Gaming Detail: Here’s How Many Power Moons Light Up New Donk City In Super Mario Odyssey
One of the complaints thrown around when Super Mario Odyssey was released was the crazy amount of Power Moons there were to collect in the game. Sure, you only needed to collect 124 of them to beat the base game, and it’s only possible to get 462 before the final boss battle, but when everything’s said and done, there are 880 unique Power Moons to collect across the various kingdoms Mario can explore. And that’s not counting the ones you can simply purchase, either. Many people have wondered what reason there could possibly be for Nintendo to cram so many Power Moons into the game, and now we have an answer.
Power Moons are not just used to power up the Odyssey so Mario can travel from kingdom to kingdom, as we learned when exploring the power plant in New Donk City. While making our way through the area, we get to pass by a room full of Power Moons being fed into the city’s power plant. Twitter user Supper Mario Broth was able to calculate not only the rate at which these Power Moons were used to power the city, but also how many moons that worked out to be per day and per year.

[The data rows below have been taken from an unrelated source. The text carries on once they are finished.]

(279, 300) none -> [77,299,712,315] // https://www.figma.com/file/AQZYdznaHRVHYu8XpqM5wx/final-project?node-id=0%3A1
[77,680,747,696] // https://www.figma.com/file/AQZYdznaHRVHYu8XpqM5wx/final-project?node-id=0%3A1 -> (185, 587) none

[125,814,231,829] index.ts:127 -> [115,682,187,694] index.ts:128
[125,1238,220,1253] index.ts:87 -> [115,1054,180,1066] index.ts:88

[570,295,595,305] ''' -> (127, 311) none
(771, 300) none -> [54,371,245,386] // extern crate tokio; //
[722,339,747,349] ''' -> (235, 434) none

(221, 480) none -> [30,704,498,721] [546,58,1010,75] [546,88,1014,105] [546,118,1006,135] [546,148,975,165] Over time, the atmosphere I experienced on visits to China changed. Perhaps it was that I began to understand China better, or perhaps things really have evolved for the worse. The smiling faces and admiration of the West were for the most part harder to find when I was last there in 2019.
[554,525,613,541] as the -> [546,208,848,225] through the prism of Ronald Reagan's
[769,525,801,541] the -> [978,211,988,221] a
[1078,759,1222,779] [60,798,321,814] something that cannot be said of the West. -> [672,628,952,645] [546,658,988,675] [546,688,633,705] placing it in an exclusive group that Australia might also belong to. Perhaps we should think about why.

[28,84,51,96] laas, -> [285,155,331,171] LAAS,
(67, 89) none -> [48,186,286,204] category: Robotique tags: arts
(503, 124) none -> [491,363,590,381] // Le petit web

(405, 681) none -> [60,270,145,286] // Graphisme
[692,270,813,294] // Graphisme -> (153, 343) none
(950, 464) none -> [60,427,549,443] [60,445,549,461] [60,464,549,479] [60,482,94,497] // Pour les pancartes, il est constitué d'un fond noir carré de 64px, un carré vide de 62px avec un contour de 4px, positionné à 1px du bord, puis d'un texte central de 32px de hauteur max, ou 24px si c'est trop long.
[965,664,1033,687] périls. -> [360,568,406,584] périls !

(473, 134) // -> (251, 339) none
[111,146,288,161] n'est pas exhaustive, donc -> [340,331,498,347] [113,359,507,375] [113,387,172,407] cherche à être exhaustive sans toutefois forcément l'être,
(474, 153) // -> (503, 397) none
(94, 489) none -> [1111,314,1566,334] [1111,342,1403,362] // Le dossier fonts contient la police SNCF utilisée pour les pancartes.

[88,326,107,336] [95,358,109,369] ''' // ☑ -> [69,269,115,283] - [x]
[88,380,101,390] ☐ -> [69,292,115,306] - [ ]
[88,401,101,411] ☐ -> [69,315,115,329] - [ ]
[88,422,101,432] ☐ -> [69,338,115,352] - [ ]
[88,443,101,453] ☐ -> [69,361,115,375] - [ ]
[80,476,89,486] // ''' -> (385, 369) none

Sucking up one Power Moon every second, this single city burns through an absurd 86,400 Power Moons each and every day. That comes out to over 31.5 million a year! If you thought that 880 was a lot, Mario wouldn’t even be able to power New Donk City for a full 15 minutes if he dumped them all in the power plant.
Now, the implications of this are very concerning in a way that we will probably never see any official response or answers to from Nintendo. Are Power Moons actually that weak as a power source, or is New Donk City’s power plant just terribly inefficient? Where is the city getting this seemingly endless supply of Power Moons? Mario is basically tripping over them hidden under piles of dirt, but the city would need some kind of large source. What will happen when they run out? What happens to the used Power Moons? Is there some kind of waste product building up somewhere?
These are not the kind of questions we should be spending our time thinking about, and yet Nintendo makes it almost unavoidable by showing us all those precious power moons just out of reach.